OK. I'll start this review with some facts:

a) Words and Things is a comely little book, printed with a rough, 230 gsm enviroboard cover.
b) It has been elegantly and organically designed by Ian Robertson, who followed the lead set by John Cage's Cunningham mesotics in which ‘[t]ypeface, size and style (roman, italic, bold, etc) [are] determined by chance.'
c) It is edited by Patrick Jones and published by Reverie Press Publications.
d) Its matt 150 gsm pages are printed with Eco Resista vegetable oil based inks but do not have any page numbers.
e) It features works by nine Australian concrete poets and text- based visual artists: Geoffery Baxter, Aleks Danko, Patrick Jones, Peter O'Mara, Alex Selenitsch, Marie Sierra, Jeff Stewart, Richard Tipping & Peter Tyndall.
f) The ISBN is 0-9580307-2-3.

For those of you would like a more opinionated review, mine goes like this:

Words and Things (Patrick Jones, ed)
Reverie Press Publications, 2004

In introducing the book, Jones describes a 1999 trip to Scotland, following which was the ‘refocussing' of his library, based on a desire to explore the poem beyond the literary. This in turn led to the realisation that ‘there was a whole continent of artists and poets (living and long dead) who have attempted, especially in the past two centuries, to dismantle the art/literature wall enforced by a parallel age of specialisation.' This notion of dismantling that art/literature gap is key to approaching the works enclosed in Words and Things, as well as the whole concept of “visual poetry” — a term to which I'll return later.

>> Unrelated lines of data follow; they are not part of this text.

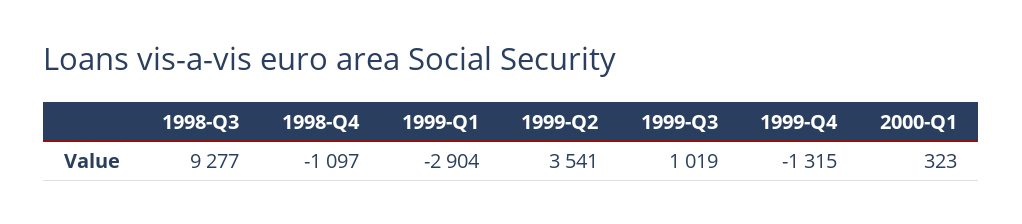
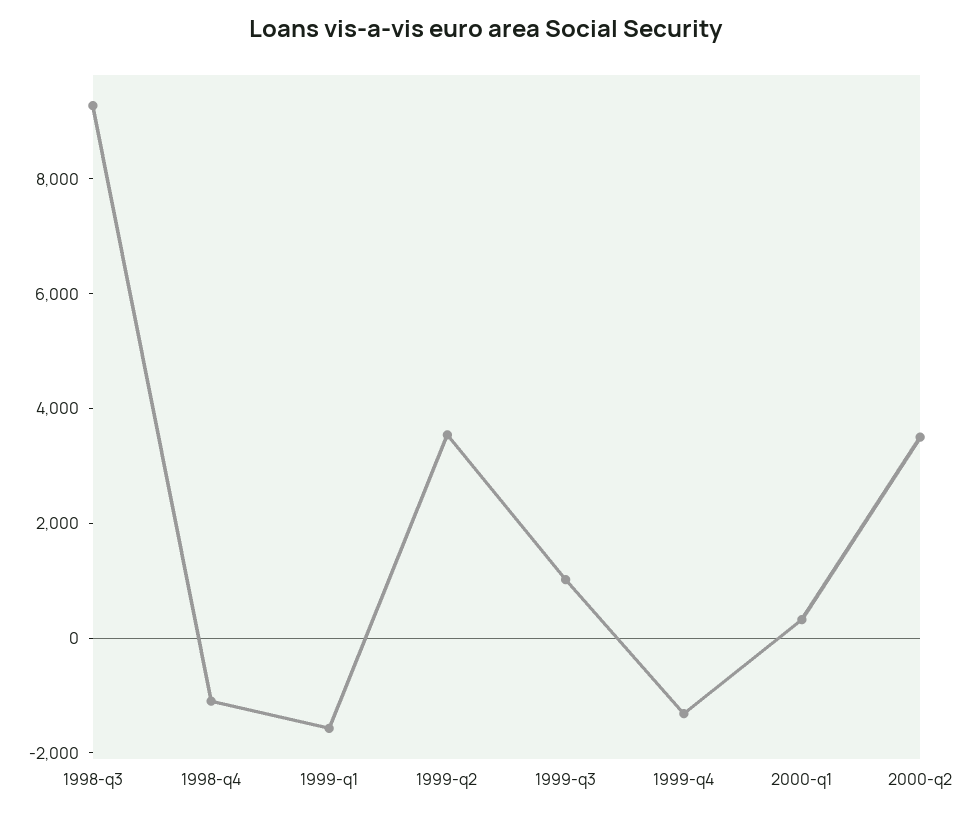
1999-Q1: -2904 -> -1500
2000-q2: none -> 3500

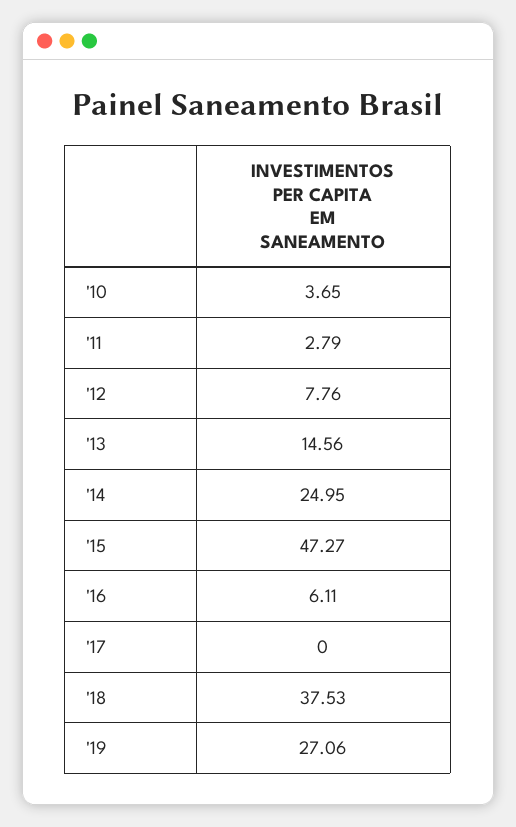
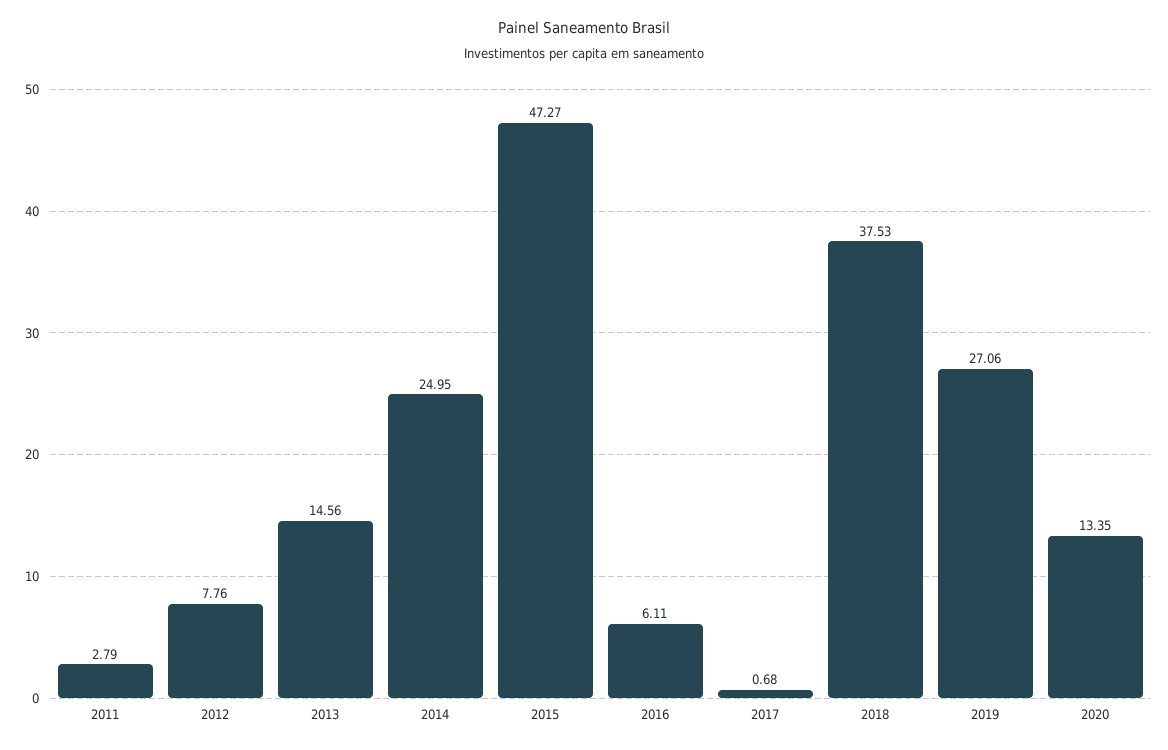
'10: 3.65 -> none
'17: 0 -> 0.68
2020: none -> 13.35

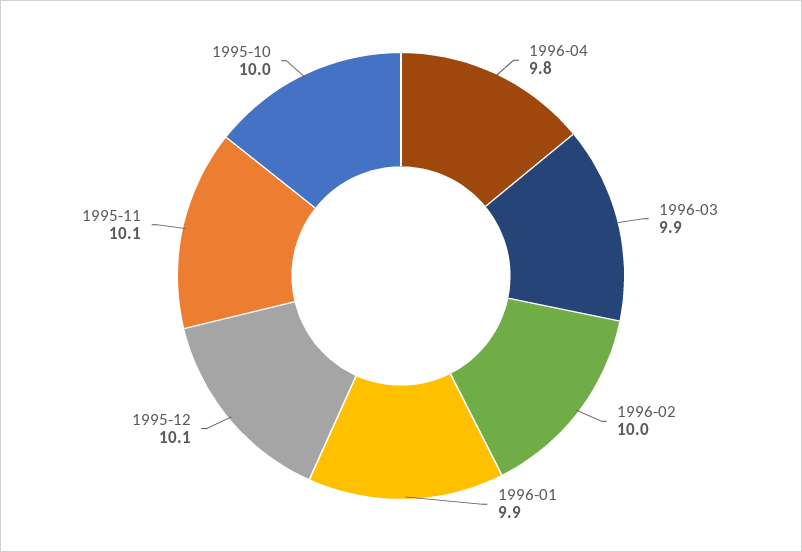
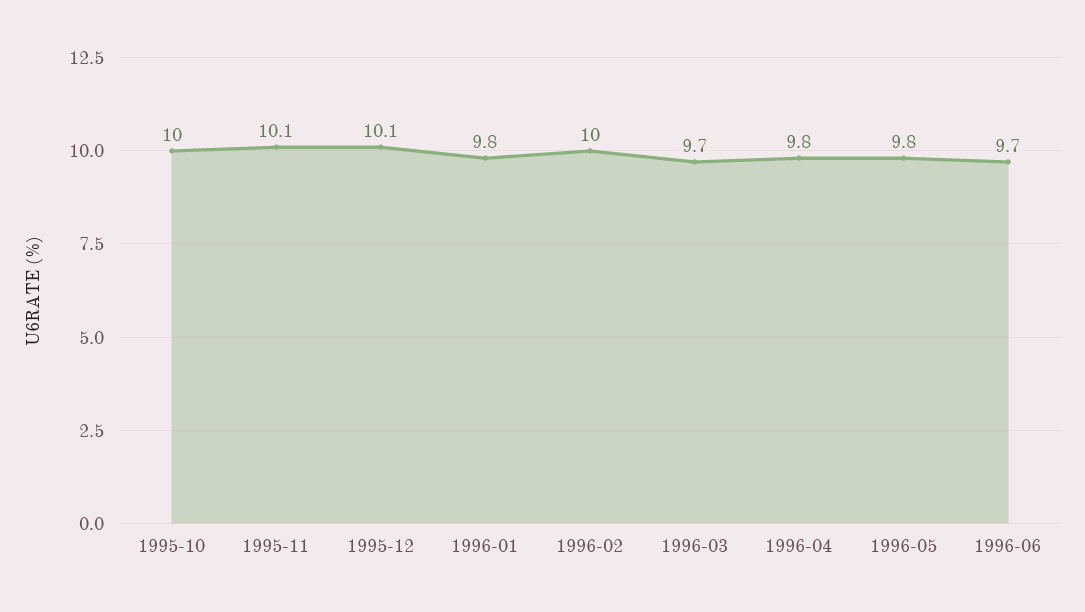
1996-03: 9.9 -> 9.7
1996-01: 9.9 -> 9.8
1996-05: none -> 9.8
1996-06: none -> 9.7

As for the artists, Baxter and Danko continue a long tradition of wordplay in the concrete poem through more conventional typographic means, while contributions by Sierra and Jones build upon this tradition by reinterpreting the wording (and effect) of traffic and pedestrian route signs. Tipping's Whispering Fence 2003, a sequence of engraved picket fences, is also an amalgamation of the physical and textual object, the continuation of a life-long theme in his work. The strong impression of play and irony that links these contributions is balanced out by the perhaps more sober text-based pieces from O'Mara and Stewart, and the enigmatic, almost textural work of Tyndall and Selenitsch, who is an old hand in Australian concrete poetry.

It would be both difficult and not necessarily useful to discuss all of the enclosed works. So, I'd like to offer the following highlights package:

1. O'Mara's “concrete haikus” (my own term), which combine to “word” a compelling snapshot of contemporary western consumer culture, and those it casts to one side as other;
2. Baxter's often humorous and intelligent interpretation/presentation of found textual objects (such as Livy's “Hannibal Crossing the Alps”); and
3. Sierra's Twice as Natural series, which re-contextualises literature and art by placing quotes from the likes of e e Cummings and Henry Wadswoth Longfellow inside a traffic sign positioned within the public domain. Jones's own series of concrete/absurdist road and pedestrian signs is in the same vein.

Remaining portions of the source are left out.